Key Questions to Ask:

  • Does this consumer health data privacy policy contain all WMHMDA requirements?
  • Does it accurately reflect the flow of data into, through, and out of the business?
  • Is it clear to the consumer how the consumer health data privacy policy differs from existing privacy notice documents?
  • Are front-line staff prepared to answer questions from consumers regarding privacy policies?
  • Is it clear to consumers and regulators the categories of people and data to which the consumer health data privacy policy applies?
  • Is the consumer health data privacy policy drafted in an easy-to-understand way?

    4. Determine whether geofencing prohibitions apply for in-person health care services

Batten down the hatches! Keep in mind that unlike the March 31, 2024 effective date for most WMHMDA requirements, the geofencing prohibition is already in effect. Based on your data map, you should consider where and how your business deploys geofence technology and, if yes, whether such geofence is used in a manner prohibited under WMHMDA.

Key Questions to Ask:

  • Do we use geofence technology?
  • Is geofence technology used around facilities that provide in-person health care services?
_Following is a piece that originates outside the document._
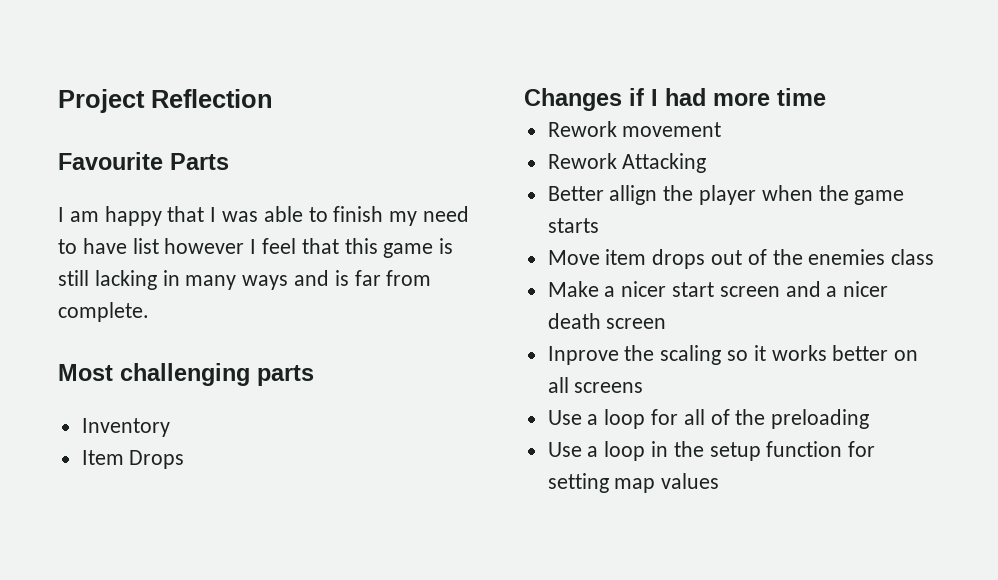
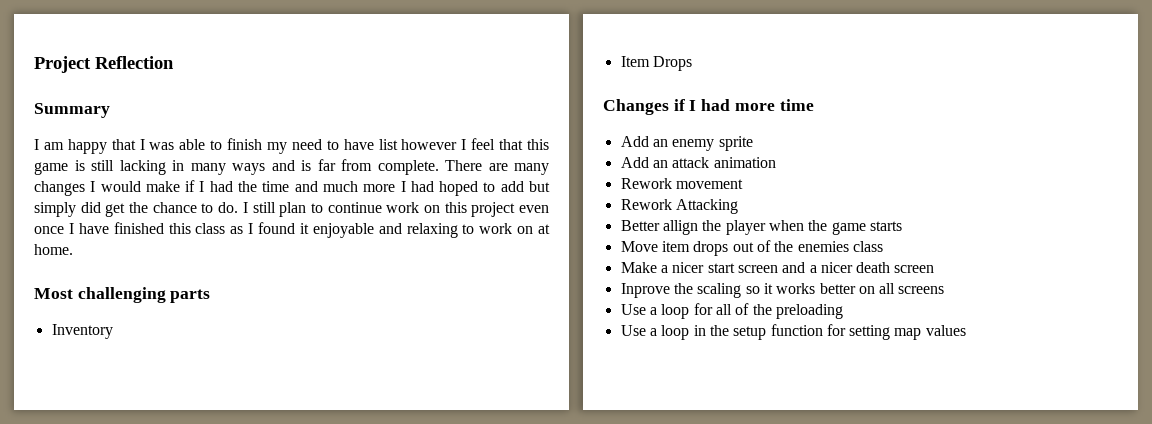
- Favourite Parts
+ Summary
+ There are many changes I would make if I had the time and much more I had hoped to add but simply did get the chance to do. I still plan to continue work on this project even once I have finished this class as I found it enjoyable and relaxing to work on at home.
+ Add an enemy sprite
+ Add an attack animation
    5. Create a system for handling consumer requests

While WMHMDA creates consumer rights like those seen under other state comprehensive privacy laws (e.g., right to access, delete, withdraw consent from collection, sharing or sale of consumer health data), WMHMDA also introduces novel and/or more stringent requirements (e.g., absolute right to delete, required retention standards, etc.).

Accordingly, it is critical that front-line staff be trained to appropriately manage and triage consumer requests. Creating and implementing policies and procedures, as well as a training program related to consumer requests is vital. Note, the private right of action applies to violations of consumer rights requests.

Key Questions to Ask:

  • Who will respond to consumer requests?
  • Beyond obvious intake channels for consumer requests (consumer-facing call centers), are there other channels where consumer requests may originate?
  • Are staff members appropriately trained to manage consumer requests?
  • Do we have policies and procedures to manage consumer requests?
  • Will we handle requests on a case-by-case basis or build workflows for automating some aspects of managing consumer requests?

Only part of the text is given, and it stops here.